4.2 Neyman-Pearson Lemma

Assumption throughout this section: both hypotheses are simple.

When both the null and alternative hypotheses are simple, we can talk about the most powerful tests (or the best critical region).

Denote \(X = (X_1, \dots, X_n)\) and recall that the space that this lives in is a state space \(S\).

Definition 4.4 Let \(C\) be a subset of the state space. Then we say that \(C\) is the best critical region of size \(\alpha\) for testing the simple hypothesis \(H_0: \theta = \theta_0\) against the alternative simple hypothesis \(H_1: \theta = \theta_1\) if

  1. \(P_{\theta_0}( (X_1, \dots, X_n) \in C ) = \alpha\)
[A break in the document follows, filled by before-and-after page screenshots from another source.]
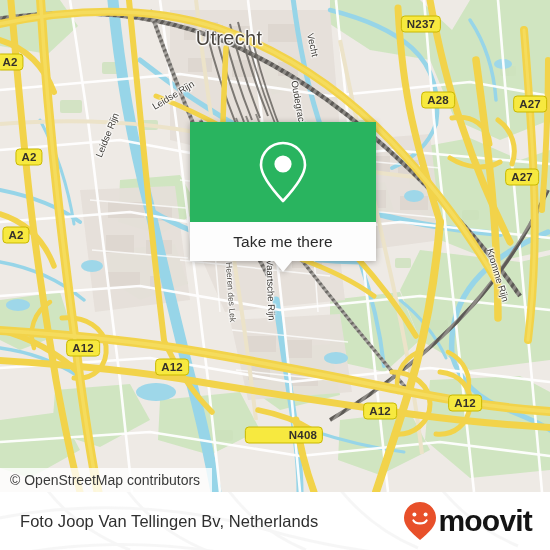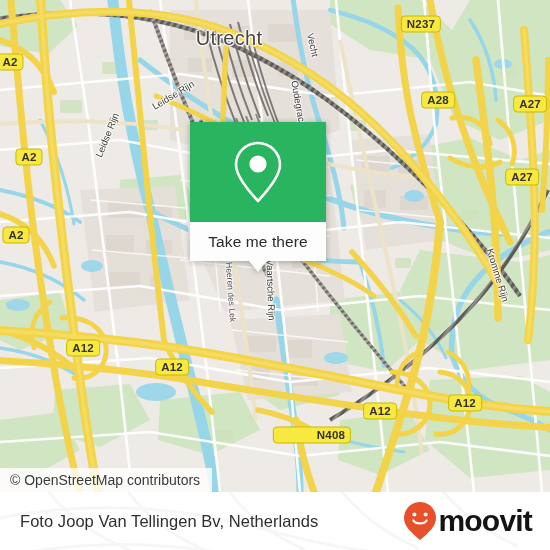"Take me there" #callout { width: 136px -> 186px }
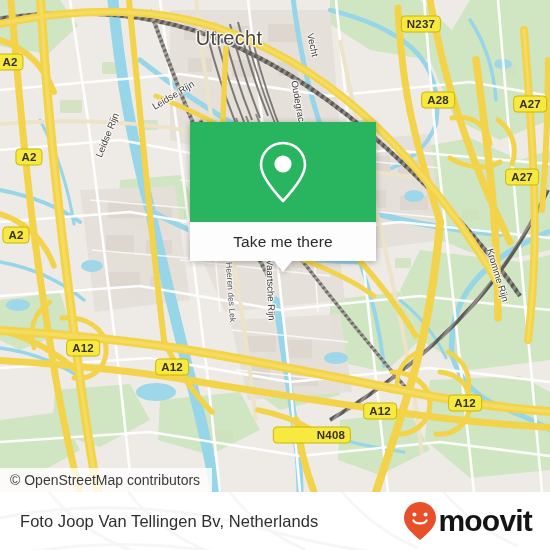"N408" div.shield { left: 312px -> 284px }
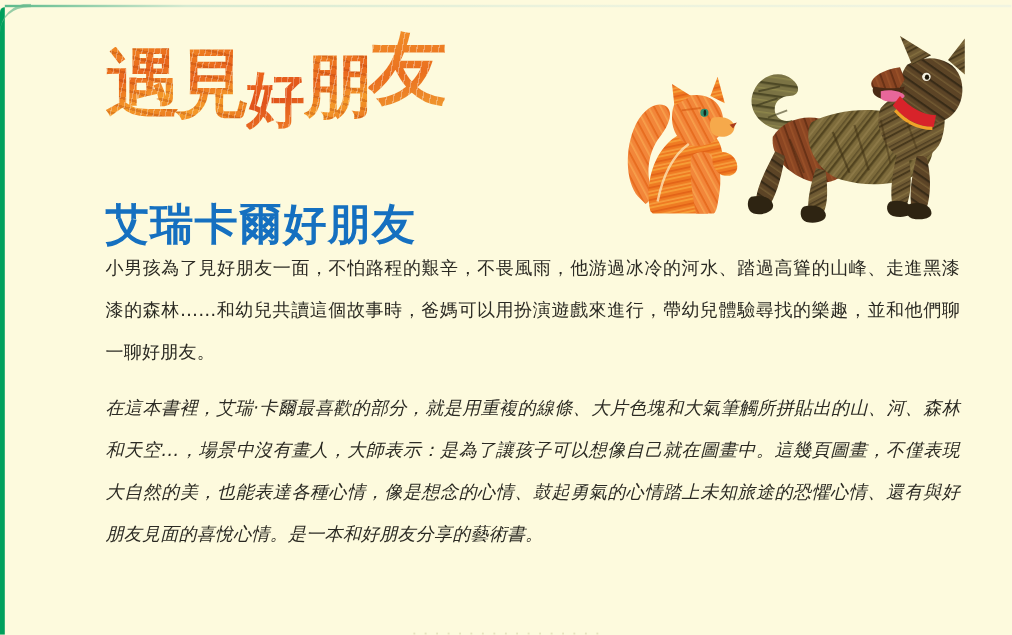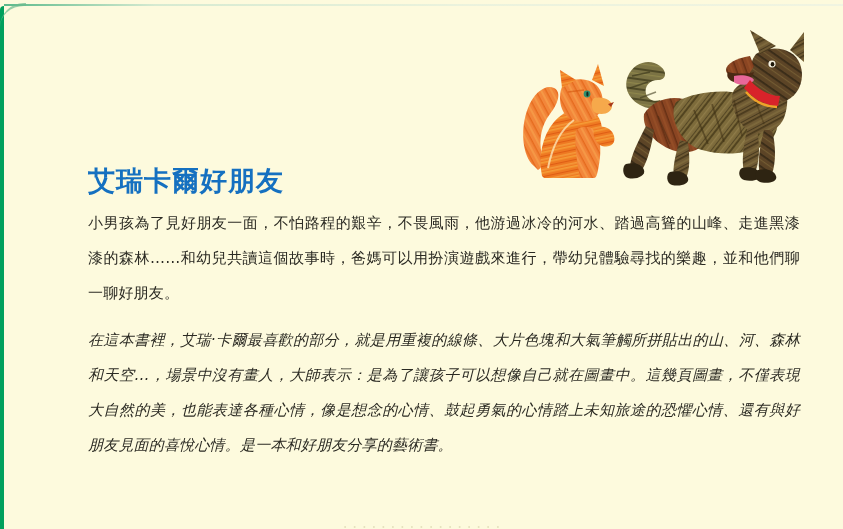"遇見好朋友" div.title { html: none -> <div> <span>遇</span><span>見</span><span>好</span><span>朋</span><span>友</span> </div> }
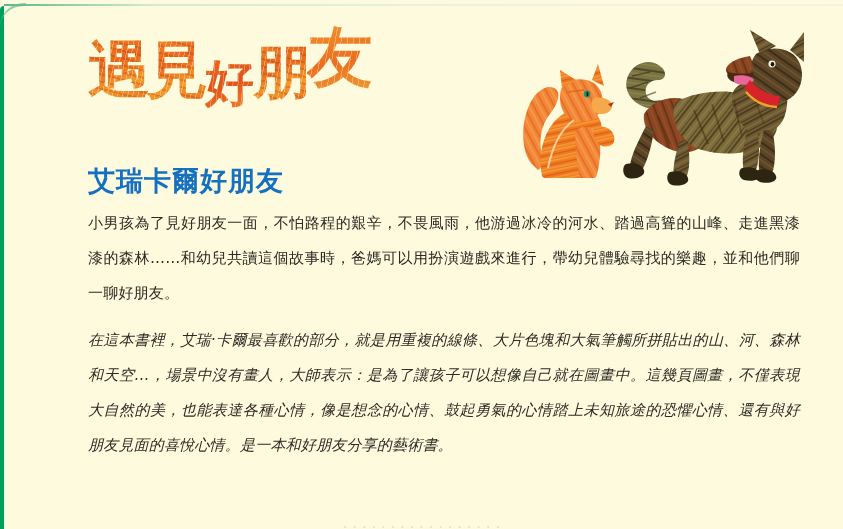"艾瑞卡爾好朋友" .subtitle { font-size: 27px -> 36px }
  2. And for every subset \(A\) of the state space \[ \mathbb{P}_{\theta_0}( X \in A) = \alpha \implies \mathbb{P}_{\theta_1}(X \in C) \geq \mathbb{P}_{\theta_1} ( X \in A)\]

Exercise 4.1 (Hogg et. al., 4.5.3) Let \(X\) be an RV that has pdf \(f(x;\theta) = \theta x^{\theta - 1}\) for \(0<x<1\), zero elsewhere. Here, \(\theta \in \{ 1,2\}\). To test the simple hypothesis \(H_0: \theta = 1\) against the alternative simple hypothesis \(H_1: \theta = 2\), use a random sample \(X_1, X_2\) of size \(n = 2\) and define the critical region to be \(C = \{ x: x_1 x_2 \geq 3/4 \}\). Find the power function of the test.

Exercise 4.2 (Hogg et. al., 4.5.5) Let \(X_1, X_2\) be a random sample of size \(n=2\) from the distribution having pdf \(f(x ; \theta)=(1 / \theta) e^{-x / \theta}, 0<x<\infty\), zero elsewhere. Here \(\theta \in \{1,2\}\). We reject \(H_0: \theta=2\) and accept \(H_1: \theta=1\) if the observed values of \(X_1, X_2\), say \(x_1, x_2\), are such that \[ \frac{f\left(x_1 ; 2\right) f\left(x_2 ; 2\right)}{f\left(x_1 ; 1\right) f\left(x_2 ; 1\right)} \leq \frac{1}{2} . \]

Find the significance level of the test and the power of the test when \(H_0\) is false.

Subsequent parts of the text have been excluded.